Education is slavery, it enchains the mind and makes it a resource for class power. When the ruling class preaches the necessity of an education it invariably means an education in necessity. Education is not the same as knowledge. Nor is it the necessary means to acquire knowledge. Education is the organisation of knowledge within the constraints of scarcity. Education ‘disciplines’ knowledge, segregating it into homogenous ‘fields’, presided over by suitably ‘qualified’ guardians charged with policing the representation of the field. One may acquire an education, as if it were a thing, but one becomes knowledgeable, through a process of transformation. Knowledge, as such, is only ever partially captured by education, its practice always eludes and exceeds it.

The pastoralist class has resisted education, other than as indoctrination in obedience.
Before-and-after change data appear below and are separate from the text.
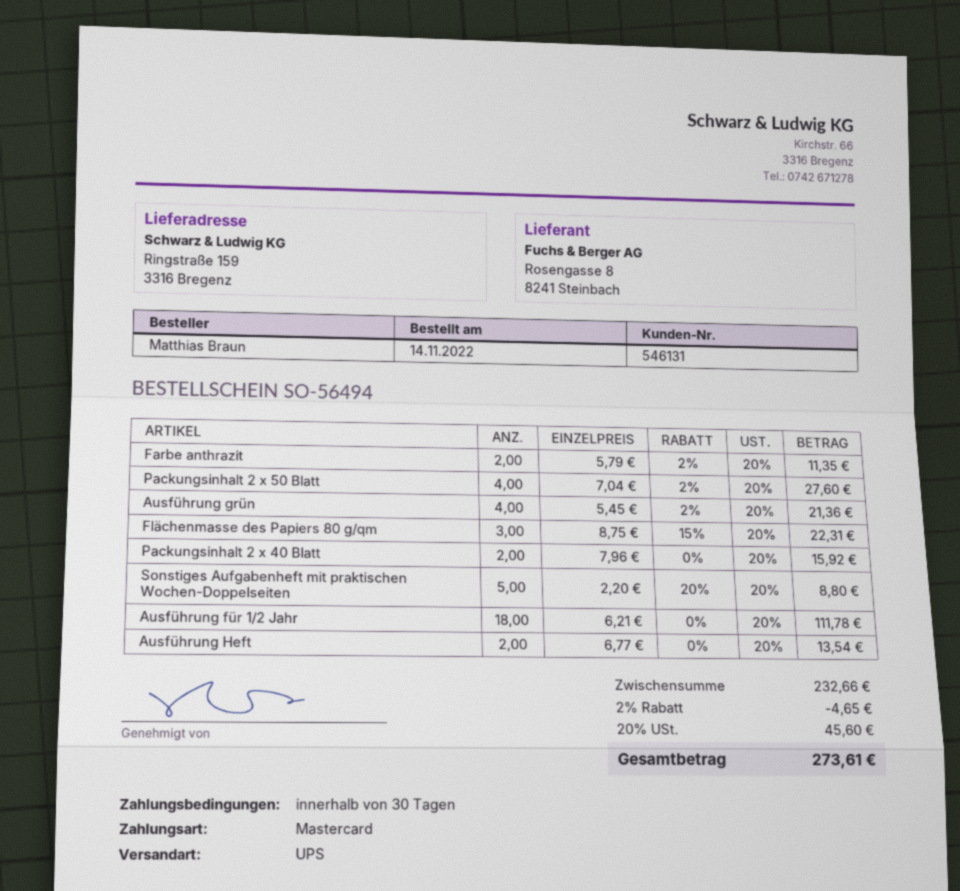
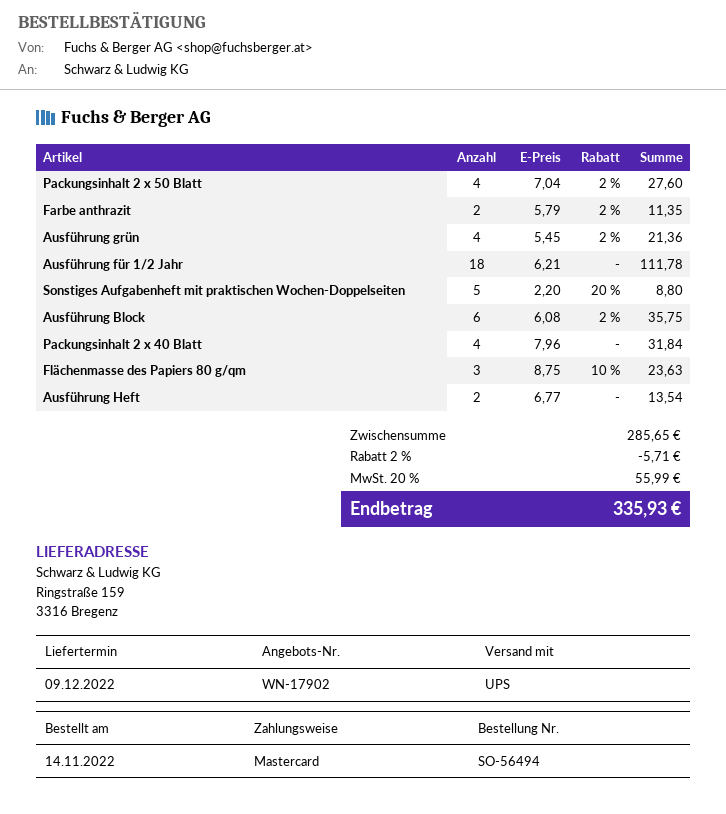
Flächenmasse des Papiers 80 g/qm: 3 x 8.75 - 15% = 22.31 -> 3 x 8.75 - 10% = 23.63
Packungsinhalt 2 x 40 Blatt: 2 x 7.96 = 15.92 -> 4 x 7.96 = 31.84
Ausführung Block: none -> 6 x 6.08 - 2% = 35.75
subtotal: 232.66 -> 285.65
discount: 2% = 4.65 -> 2% = 5.71
tax: 20% = 45.60 -> 20% = 55.99
total: 273.61 -> 335.93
When capital required ‘hands’ to do its dirty work, the bulk of education was devoted to training useful hands to tend the machines, and docile bodies who would accept as natural the social order in which they found themselves. When capital required brains, both to run its increasingly complex operations and to apply themselves to the work of consuming its products, more time spent in the prison house of education was required for admission to the ranks of the paid working class.

The so-called middle class achieve their privileged access to consumption and security through education, in which they are obliged to invest a substantial part of their income. But most remain workers, even though they work with information rather than cotton or metal. They work in factories, but are trained to think of them as offices. They take home wages, but are trained to think of it as a salary. They wear a uniform, but are trained to think of it as a suit. The only difference is that education has taught them to give different names to the instruments of exploitation, and to despise those their own class who name them differently.

Where the capitalist class sees education as a means to an end, the vectoralist class sees it as an end in itself. It sees opportunities to make education a profitable industry in its own right, based on the securing of intellectual property as a form of private property. To the vectoralists, education, like culture, is just ‘content’ for commodification.

The hacker class have an ambivalent relationship to education. The hacker class desires knowledge, not education. The hacker comes into being though the pure liberty of knowledge in and of itself. The hack expresses knowledge in its virtuality, by producing new abstractions that do not necessarily fit the disciplinary regime of managing and commodifying education. . Hacker knowledge implies, in its practice, a politics of free information, free learning, the gift of the result to a network of peers. Hacker knowledge also implies an ethics of knowledge subject to the claims of public interest and free from subordination to commodity production. This puts the hacker into an antagonistic relationship to the struggle of the capitalist class to make education an induction into wage slavery.

Only one intellectual conflict has any real bearing on the class issue for hackers: Whose property is knowledge? Is it the role of knowledge to authorise subjects through education that are recognised only by their function in an economy by manipulating its authorised representations as objects? Or is it the function of knowledge to produce the ever different phenomena of the hack, in which subjects become other than themselves, and discover the objective world to contain potentials other than it appears?